Suite à un sortilège de sorcières, Titi et Grosminet s’incarnent dans l’univers DC et reprennent leur lutte traditionnelle. Il n’y a qu’un problème : ils représentent désormais une « charge totémique ». Si le chat dévore le canari, tous les personnages liés aux oiseaux vont périr. Et si c’est l’inverse, si Titi l’emporte, alors ce seront tous ceux qui ont basé leur image sur des félins sont voués à disparaître. Et ça, Catwoman, bien sûr, ne veut pas en entendre parler…

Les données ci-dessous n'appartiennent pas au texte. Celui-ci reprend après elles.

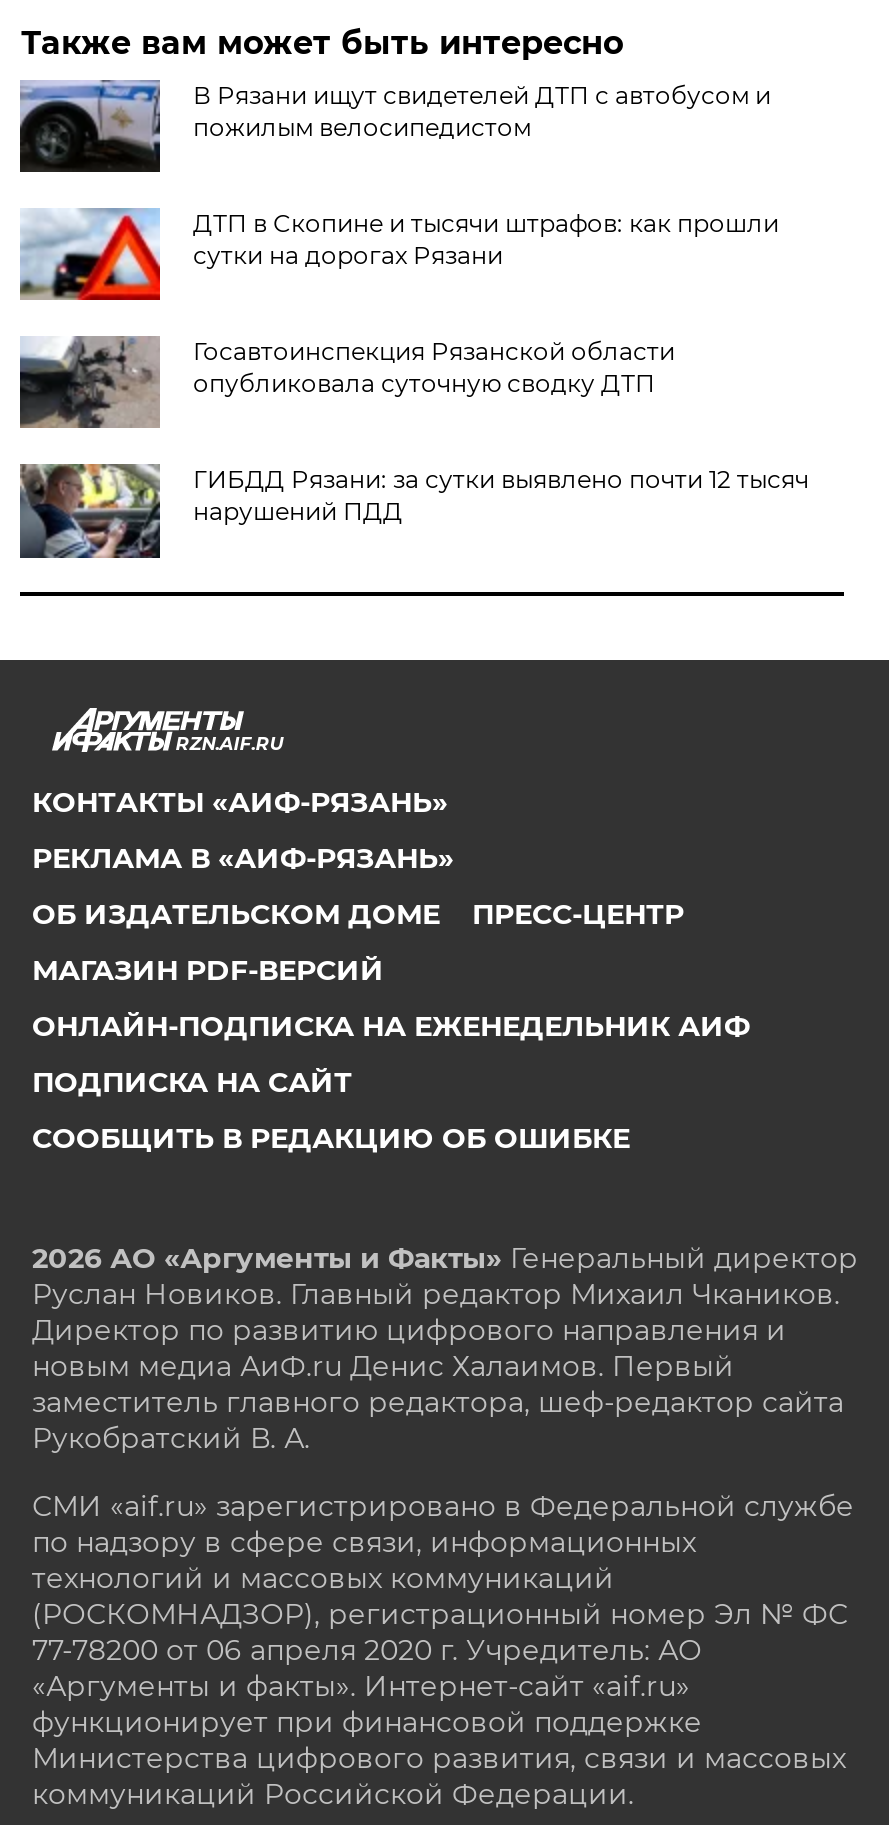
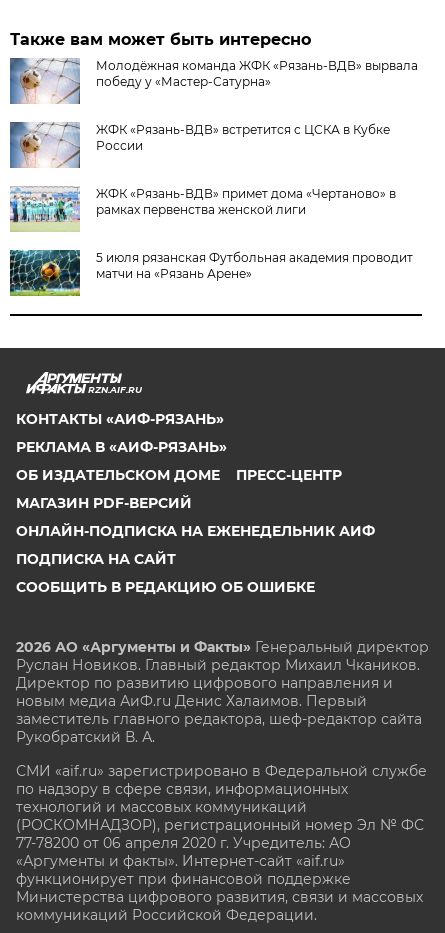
[18,80,771,174] [image] | В Рязани ищут свидетелей ДТП с автобусом и | пожилым велосипедистом -> [9,58,418,105] [image] | Молодёжная команда ЖФК «Рязань-ВДВ» вырвала | победу у «Мастер-Сатурна»
[20,208,779,302] [image] | ДТП в Скопине и тысячи штрафов: как прошли | сутки на дорогах Рязани -> [9,121,390,169] [image] | ЖФК «Рязань-ВДВ» встретится с ЦСКА в Кубке | России
[18,336,675,430] [image] | Госавтоинспекция Рязанской области | опубликовала суточную сводку ДТП -> [9,186,396,232] [image] | ЖФК «Рязань-ВДВ» примет дома «Чертаново» в | рамках первенства женской лиги
[18,462,809,560] [image] | ГИБДД Рязани: за сутки выявлено почти 12 тысяч | нарушений ПДД -> [9,249,413,297] [image] | 5 июля рязанская Футбольная академия проводит | матчи на «Рязань Арене»

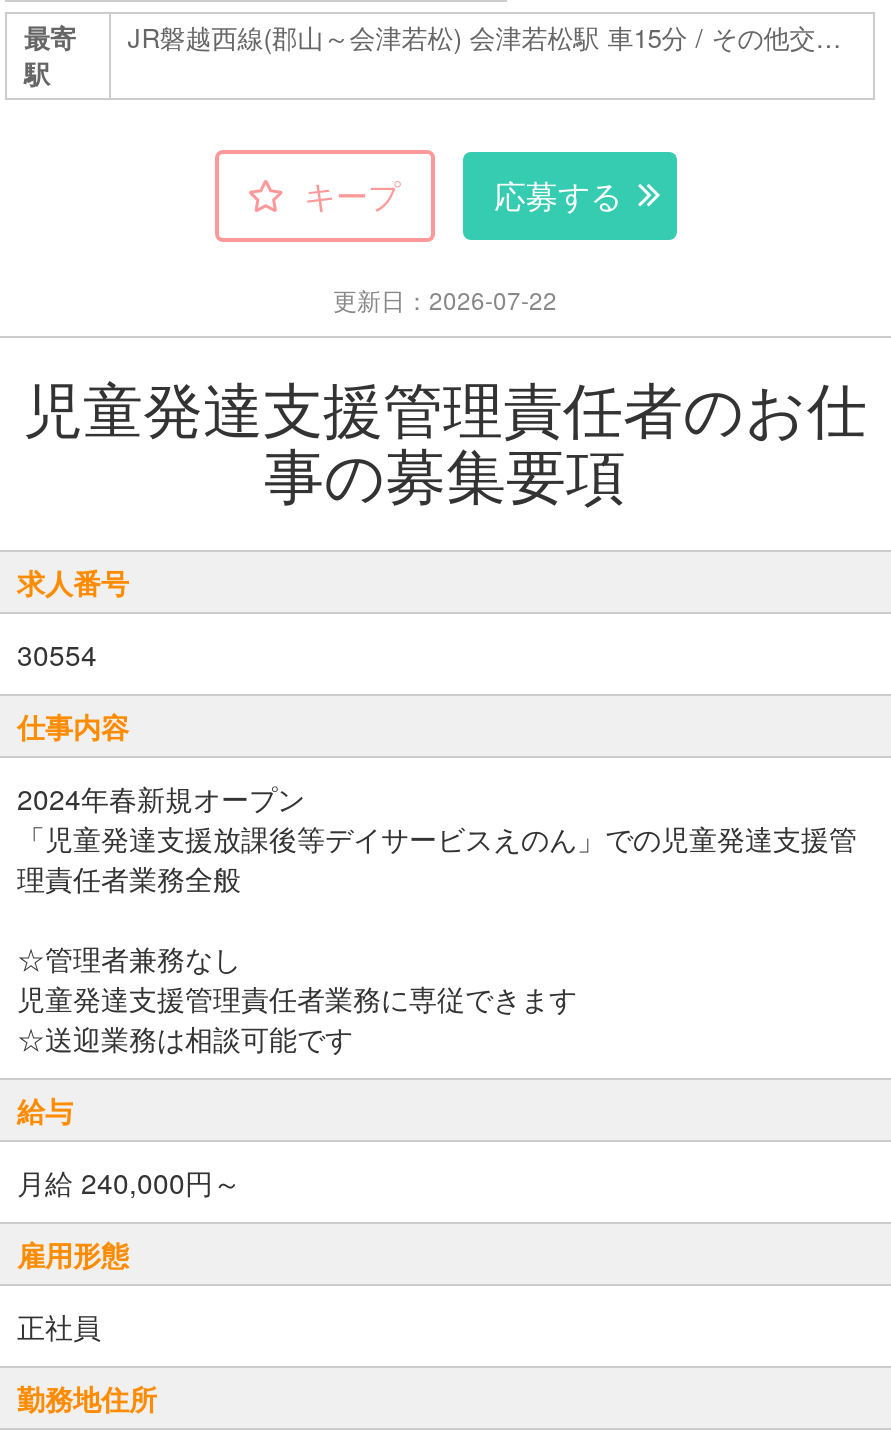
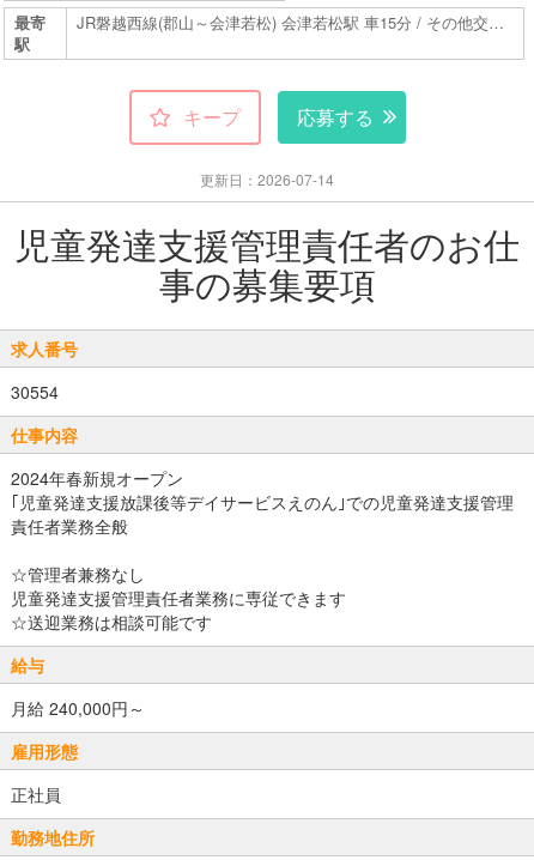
[333,282,557,316] 更新日：2026-07-22 -> [200,169,334,189] 更新日：2026-07-14
[17,818,857,898] 「児童発達支援放課後等デイサービスえのん」での児童発達支援管 | 理責任者業務全般 -> [11,490,514,538] ｢児童発達支援放課後等デイサービスえのん｣での児童発達支援管理 | 責任者業務全般

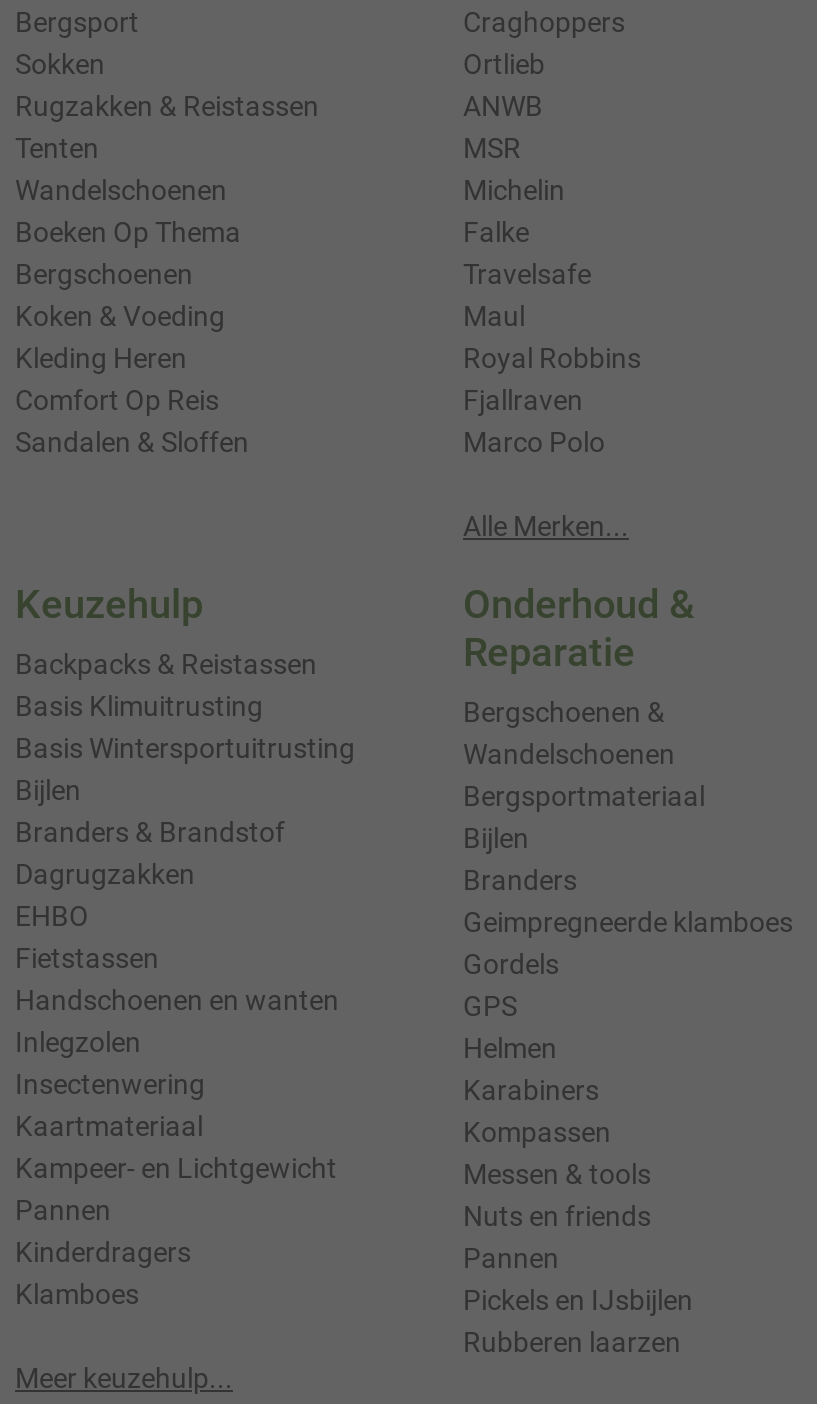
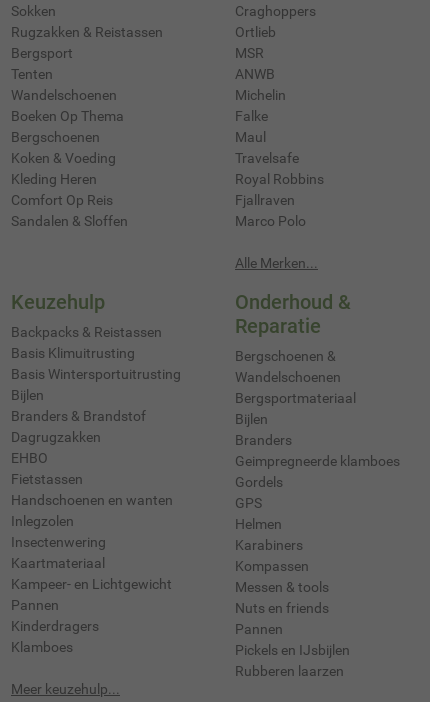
moved [15,5,139,37] -> [11,44,73,60]: Bergsport
moved [15,47,319,121] -> [11,2,163,40]: Sokken | Rugzakken & Reistassen
moved [463,89,543,121] -> [235,66,275,82]: ANWB
moved [463,131,521,163] -> [235,44,264,60]: MSR
moved [463,257,591,289] -> [235,150,299,166]: Travelsafe
moved [463,299,525,331] -> [235,128,266,144]: Maul

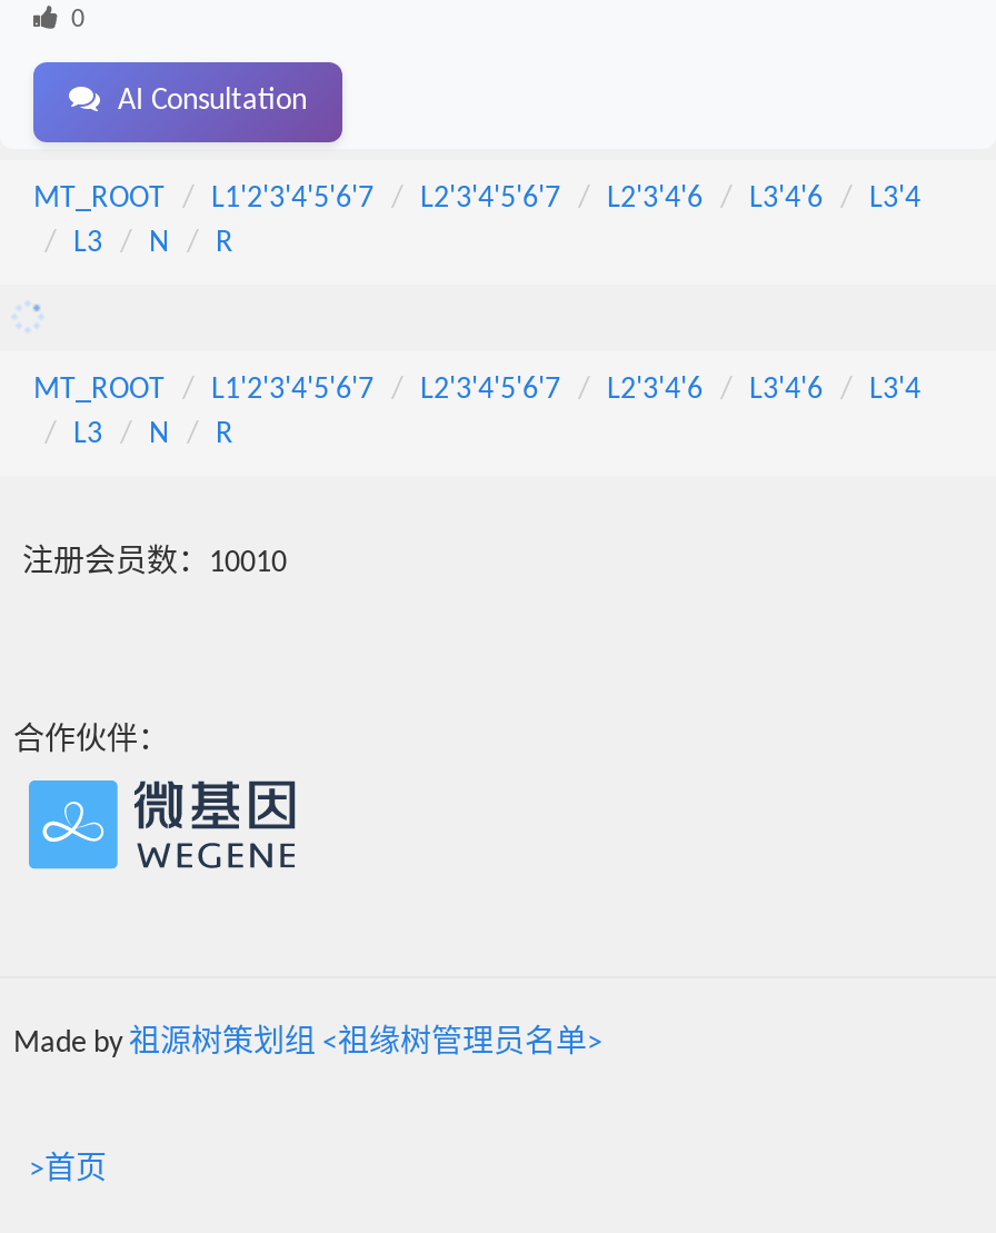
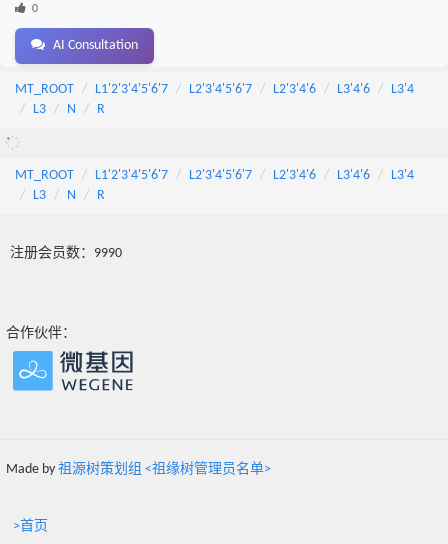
[22,547,287,580] 注册会员数：10010 -> [10,246,122,261] 注册会员数：9990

Catwoman - Tweety and Sylvester #1Catwoman – Tweety and Sylvester #1 [DC Comics]
Scénario de Gail Simone, Shea Fontana
Dessins d’Inaki Miranda, Walter Carzon
Parution aux USA le mercredi 29 août 2018

Il est des titres dont on ne pouvait guère se douter qu’ils existeraient un jour, tant ils sont basés sur une rencontre en apparence impossible. La confrontation des personnages de DC Comics avec les Looney Tunes, engagée depuis quelques temps déjà, ne manque pas de nous fournir ce genre de projets à intervalle régulier. Cette semaine, l’éditeur de comics nous livre une nouvelle vague de ces « team-ups » improbables, qui sont cette fois plus spécialement orientés vers les super-villains (Lex Luthor, Joker…), incluant donc aussi Catwoman. Si les fans de Selina Kyle seront prompts à pointer que la femme-chat n’est plus une super-criminelle depuis belle lurette, elle n’en reste pas moins un personnage à la marge. Disons qu’elle n’est pas une « bonne samaritaine ». Mise devant un choix ingérable, Catwoman choisira souvent l’option qui lui est plus bénéfique. C’est pour cela, sans doute, que cette étranger aventure prend une forme de sens qu’elle n’aurait pas si Superman en était la vedette. Deux êtres, un chat et un canari, portent le destin d’une partie de la population. Selina va vite comprendre que si Sylvestre perd sa propre vie sera en danger et, sans le moindre scrupule, elle se lance donc avec lui à la chasse au Titi. En fait le titre de ce numéro spécial est un brin trompeur puisque la scénariste Gail Simone profite de l’opération pour lorgner sur ce qu’elle écrivait à une certaine époque de Birds of Prey. On a même droit à une courte d’apparition d’Oracle. De facto, l’histoire raconte surtout l’opposition entre Catwoman (qui a pris le parti du chat) et Black Canary (qui forcément tient plutôt à l’oiseau). Et puisque ce genre de projet se passe un peu dans une version malléable de l’univers DC, où l’on écrit un peu ce qu’on veut, Simone invoque certains personnages sans s’occuper de savoir s’ils appartiennent à telle ou telle version de la chronologie. Vous croiserez donc aussi bien le Red Robin post-New52 qu’un membre de la JSA pré-2011… Sans que cela choque puisque quelque part c’est là aussi un signe qu’il ne faut pas trop prendre les choses au sérieux.

« Well, hellooooo, gorgeouth! »

Reste que s’il s’agît de confondre les périmètres de DC et des Looney Toons, ce genre de projet s’occupe aussi de « moderniser » les personnages de dessin animés concernés. C’est-à-dire qu’il n’y a pas d’effet à la Roger Rabbit. Titi et Grosminet ne débarquent pas comme des toons dans un univers de super-héros mais sous la forme de « vrais » animaux, sans anthropomorphisme visuel. S’ils conservent bien leur mentalité d’origine, ils sont représentés par Inaki Miranda de manière réaliste. La « fanbase » des cartoons peut donc avoir la sensation de ne pas retrouver réellement Sylvestre et Titi « canal historique ». Mais cette capacité à réinvention est aussi ce qui donne à ces projets un certain espace de liberté (rien que l’idée de retrouver Grosminet en concert façon Baby Metal…). D’ailleurs il y a une sorte de match retour dans le même numéro, une histoire servie par Shea Fontana et Walter Carzon qui permet de retrouver les versions plus classiques de Titi & Grosminet confrontés à une Catwoman plus compatible avec leur univers animé. Et force est de constater que le récit est du coup beaucoup plus guindé, daté, qu’il remplit sa fonction de back-up mais qu’il ne saurait égaler la première histoire. Catwoman – Tweety and Sylvester reste une sorte d’OVNI, une dose de non-sens totalement assumée. C’est aussi, pour ce qui est du récit principal, une occasion de (re)voir Gail Simone faire à avec l’univers DC comme elle l’entend et retrouver au passage, quand bien même juste pour des « caméo », quelques vieilles connaissances tirées des rangs des Birds of Prey ou des Secret Six.